(Task brief) When "AppUI" occurs in a line of the material, copy that line.

(Data under study)

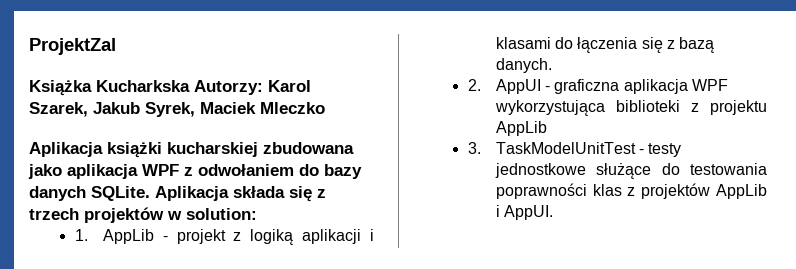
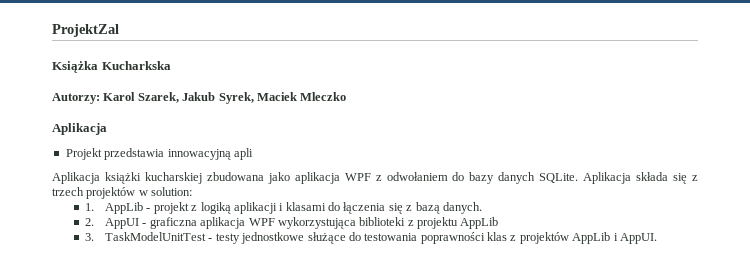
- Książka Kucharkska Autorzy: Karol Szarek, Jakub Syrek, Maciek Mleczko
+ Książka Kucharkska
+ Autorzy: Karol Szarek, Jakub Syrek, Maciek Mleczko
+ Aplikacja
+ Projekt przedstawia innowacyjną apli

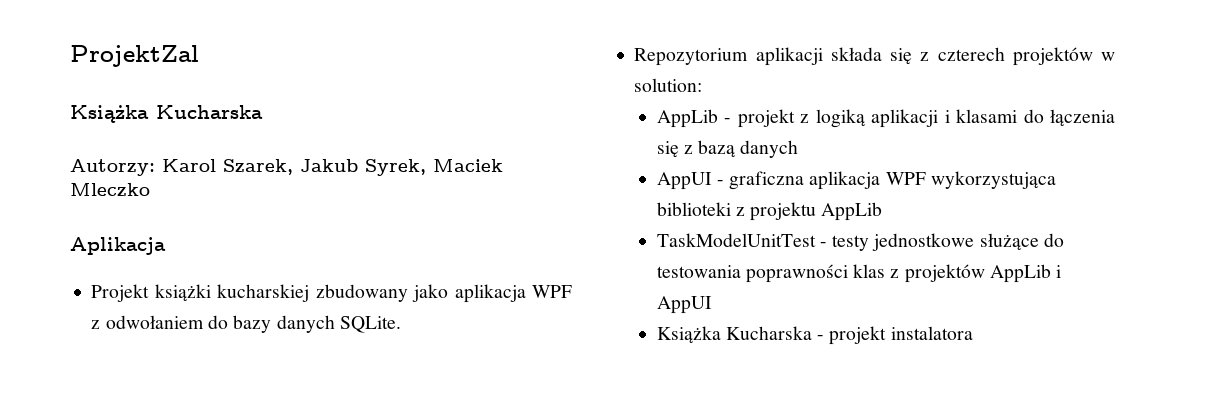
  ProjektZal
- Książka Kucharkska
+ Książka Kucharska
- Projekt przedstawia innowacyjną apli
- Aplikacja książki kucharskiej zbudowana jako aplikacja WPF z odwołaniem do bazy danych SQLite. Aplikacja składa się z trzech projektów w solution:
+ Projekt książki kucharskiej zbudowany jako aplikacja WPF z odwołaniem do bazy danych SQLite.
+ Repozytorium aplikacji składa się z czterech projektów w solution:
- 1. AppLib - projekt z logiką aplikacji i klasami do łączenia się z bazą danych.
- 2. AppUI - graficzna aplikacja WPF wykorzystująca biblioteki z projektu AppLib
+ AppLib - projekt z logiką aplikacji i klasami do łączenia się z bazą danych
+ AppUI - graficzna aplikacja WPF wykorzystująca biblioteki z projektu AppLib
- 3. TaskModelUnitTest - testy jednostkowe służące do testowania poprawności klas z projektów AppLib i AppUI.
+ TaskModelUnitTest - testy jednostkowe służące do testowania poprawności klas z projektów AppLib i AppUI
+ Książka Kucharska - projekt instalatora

==

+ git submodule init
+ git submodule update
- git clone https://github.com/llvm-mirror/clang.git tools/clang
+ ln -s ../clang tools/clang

(Solved problem)
- 2. AppUI - graficzna aplikacja WPF wykorzystująca biblioteki z projektu AppLib
+ AppUI - graficzna aplikacja WPF wykorzystująca biblioteki z projektu AppLib
- 3. TaskModelUnitTest - testy jednostkowe służące do testowania poprawności klas z projektów AppLib i AppUI.
+ TaskModelUnitTest - testy jednostkowe służące do testowania poprawności klas z projektów AppLib i AppUI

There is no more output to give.